A deed of trust document filed in Travis County with an effective date of November 1, 2021 records the sale of several tracts comprising this corner, with the previous owner a partnership entity between local firms Sabot Development and Twin Crest Capital, and the new owner a joint venture between Pearlstone and ATCO. The site is an approximately 0.42-acre assembly of four neighboring properties including 1304 and 1308 Lavaca Street; and 301 and 303 West 14th Street. The sale price is unknown, though the deed describes a $15.5 million promissory note issued by an ATCO-connected lending entity.
Previous plans from the Sabot and Twin Crest partnership indicated the development of a hotel project at this corner, but it’s a pretty safe bet that Pearlstone and ATCO have something else up their sleeves — Pearlstone’s overall portfolio is massively skewed towards residential developments, with the firm currently partnered with ATCO on the 41-floor Rainey District condo tower Vesper, along with the approximately 200-unit Parkside condo project in the Mueller neighborhood. We’ve obviously got nothing against hotels, but it would be nice to see more opportunities for longer-term residents in this district, particularly since only one new condo tower — the 28-floor Linden development currently underway a few blocks north at West 17th and Guadalupe Streets — has emerged in this corner of downtown since the 1960s.
You might recall that earlier this summer the city’s Historic Landmark Commission signed off on the demolition of the multiple quasi-derelict structures currently standing on this corner, including a 1940s gas station and a former dwelling modified for retail use, and that approval obviously carries over to the new owners. Due to its proximity to the State Capitol, there are a number of constraints on the assembly, with some of its southern area limited in height by a Capitol View Corridor and the entire corner under the restrictions of the Capitol Dominance Overlay.

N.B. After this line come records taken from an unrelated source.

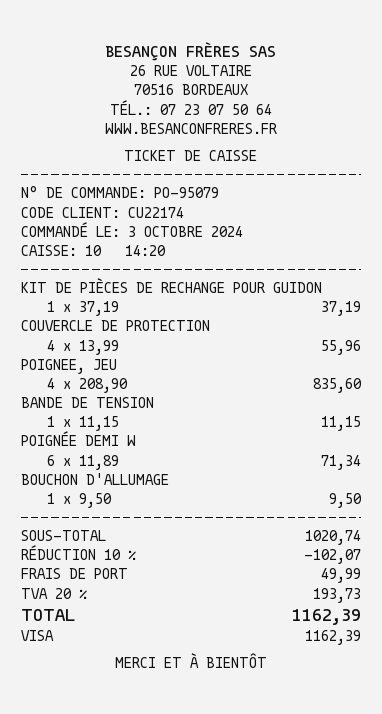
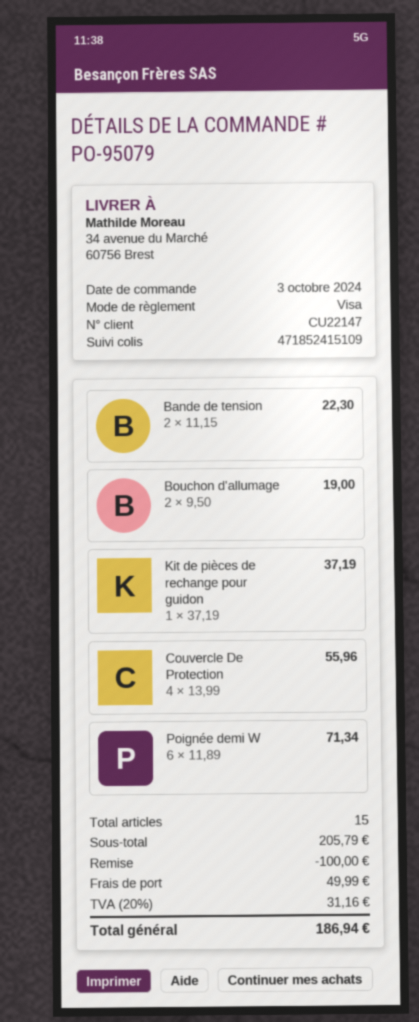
customer number: CU22174 -> CU22147
POIGNEE, JEU: 4 x 208.90 = 835.60 -> none
BANDE DE TENSION: 1 x 11.15 = 11.15 -> 2 x 11.15 = 22.30
BOUCHON D'ALLUMAGE: 1 x 9.50 = 9.50 -> 2 x 9.50 = 19.00
subtotal: 1020.74 -> 205.79
discount: 102.07 -> 100.00
tax: 20% = 193.73 -> 20% = 31.16
total: 1162.39 -> 186.94

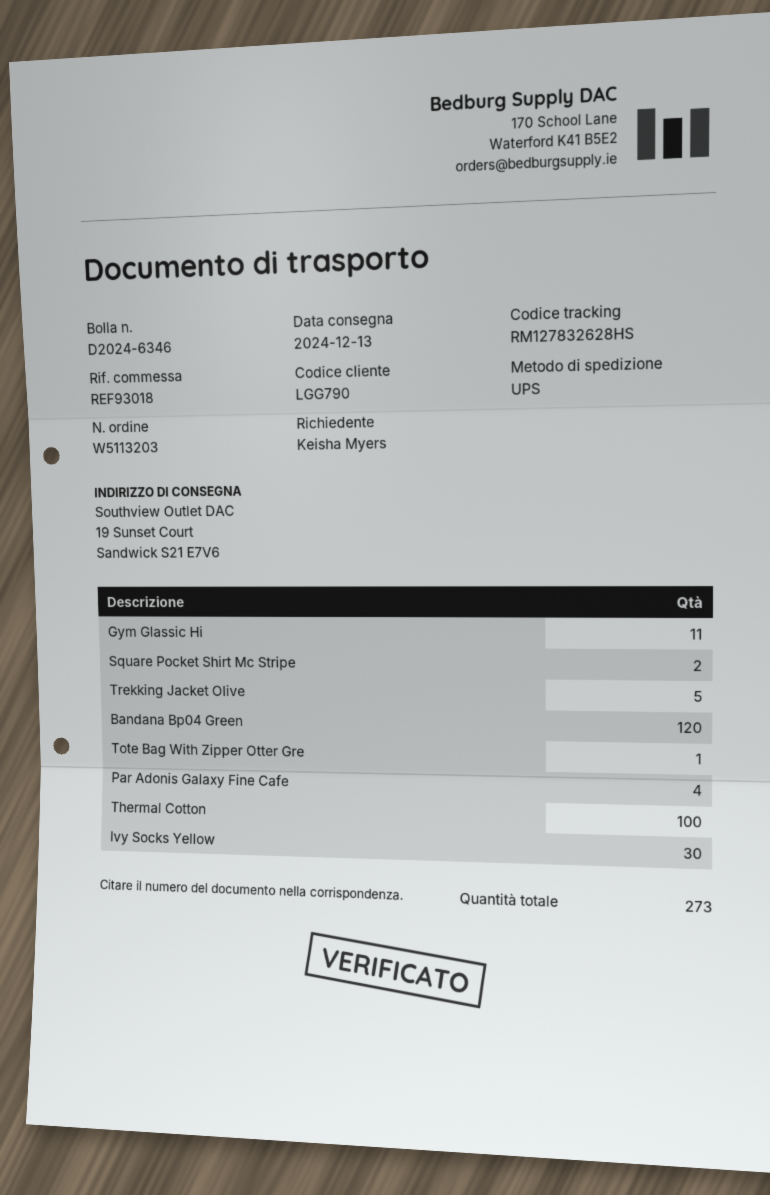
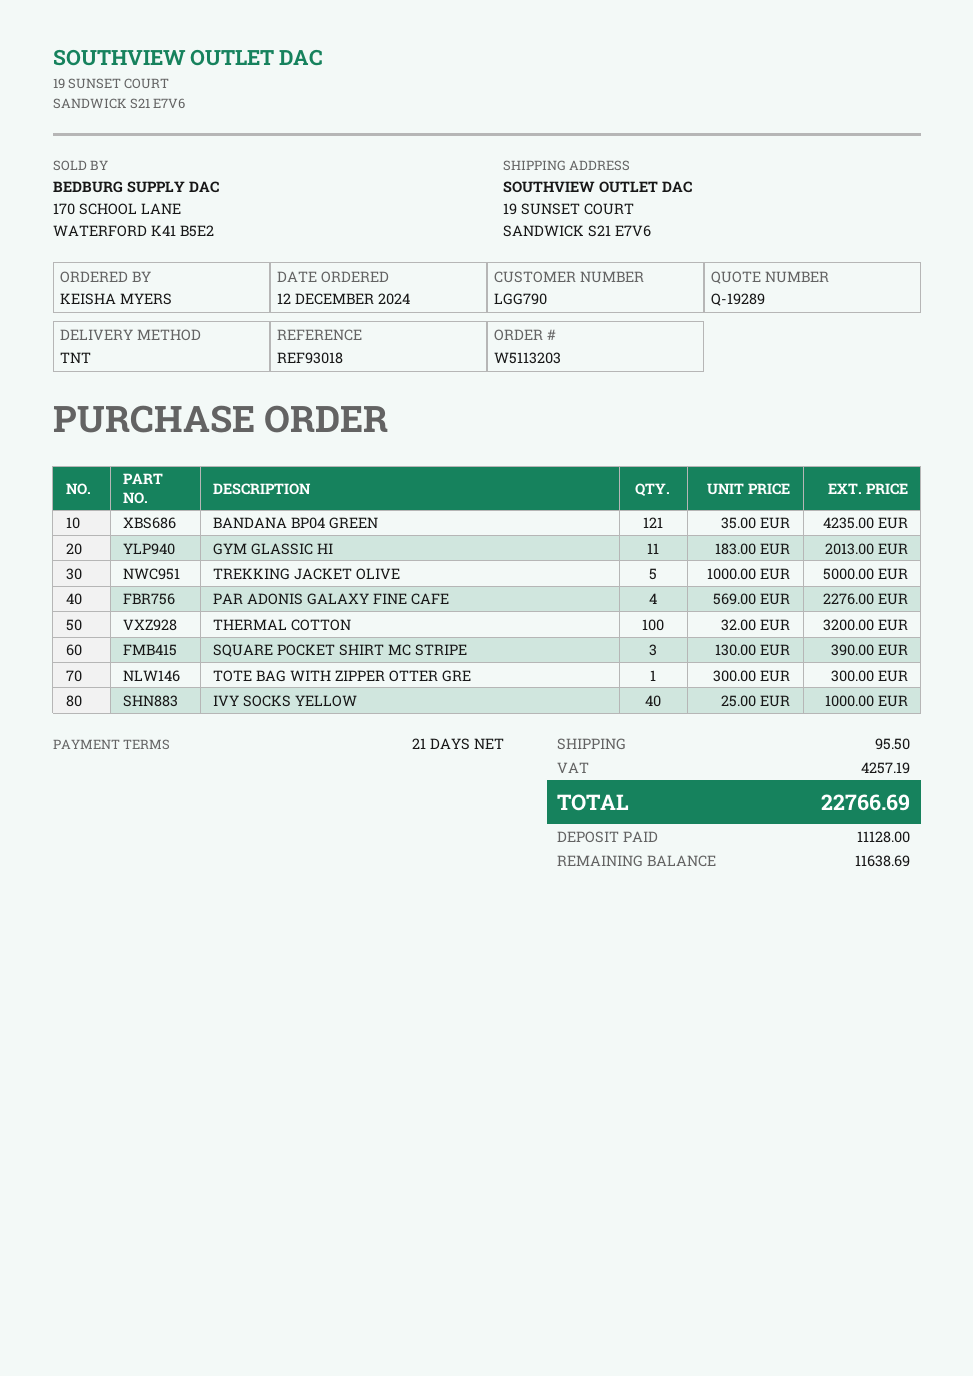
shipping method: UPS -> TNT
Square Pocket Shirt Mc Stripe: 2 -> 3
Bandana Bp04 Green: 120 -> 121
Ivy Socks Yellow: 30 -> 40

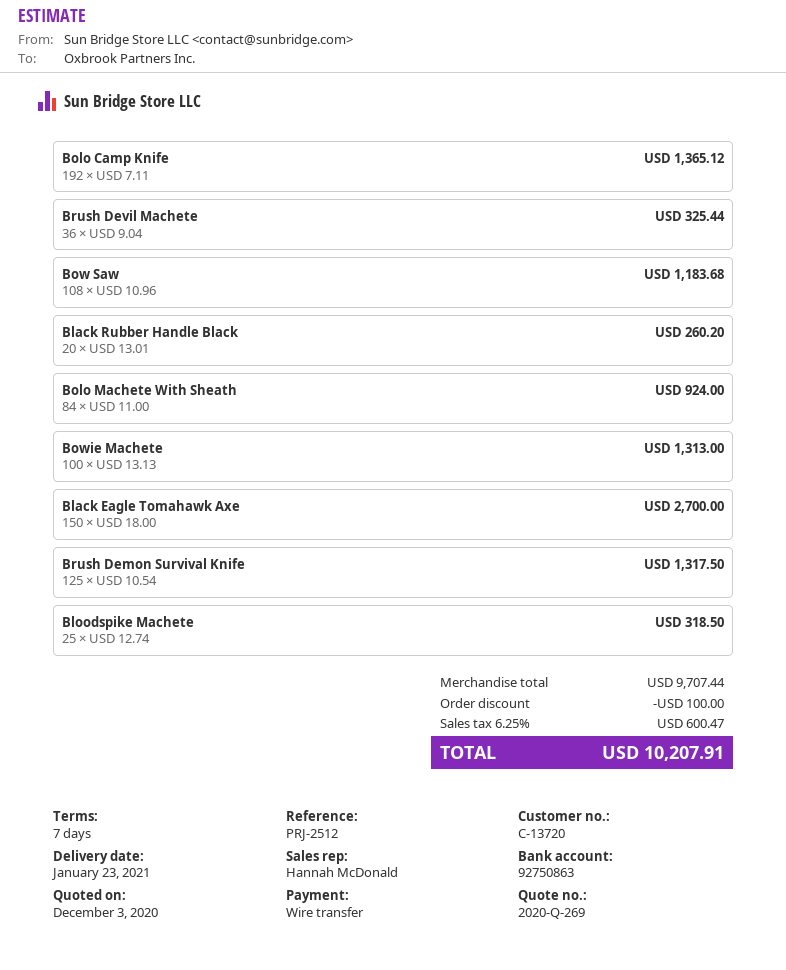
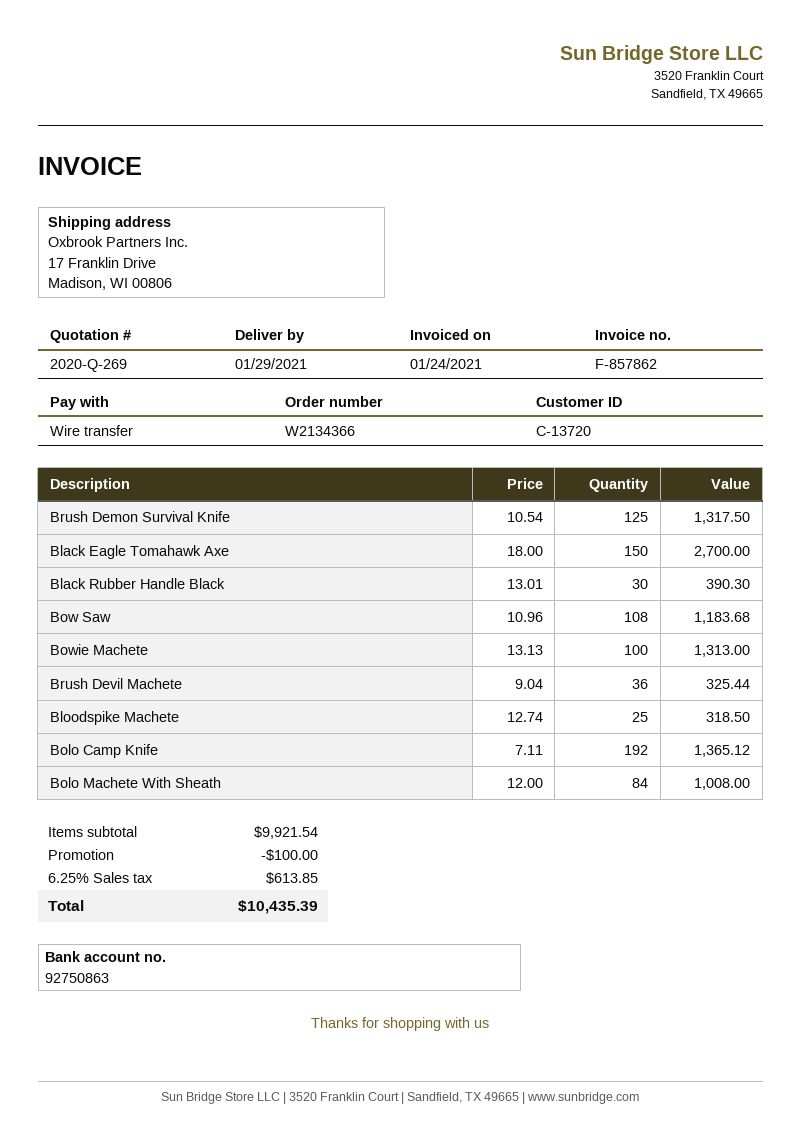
delivery date: 2021-01-23 -> 2021-01-29
Black Rubber Handle Black: 20 x 13.01 = 260.20 -> 30 x 13.01 = 390.30
Bolo Machete With Sheath: 84 x 11.00 = 924.00 -> 84 x 12.00 = 1008.00
subtotal: 9707.44 -> 9921.54
tax: 6.25% = 600.47 -> 6.25% = 613.85
total: 10207.91 -> 10435.39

Still, even with these various hurdles the site is currently entitled for a 165-foot tower, which could translate to 15 residential floors or so — it’s worth noting that one of the better ideas thrown around a few years back when we were trying our best to draft a new Land Development Code was the removal of that Capitol Dominance Overlay, which would allow a project here to rise significantly higher. Food for thought, isn’t it?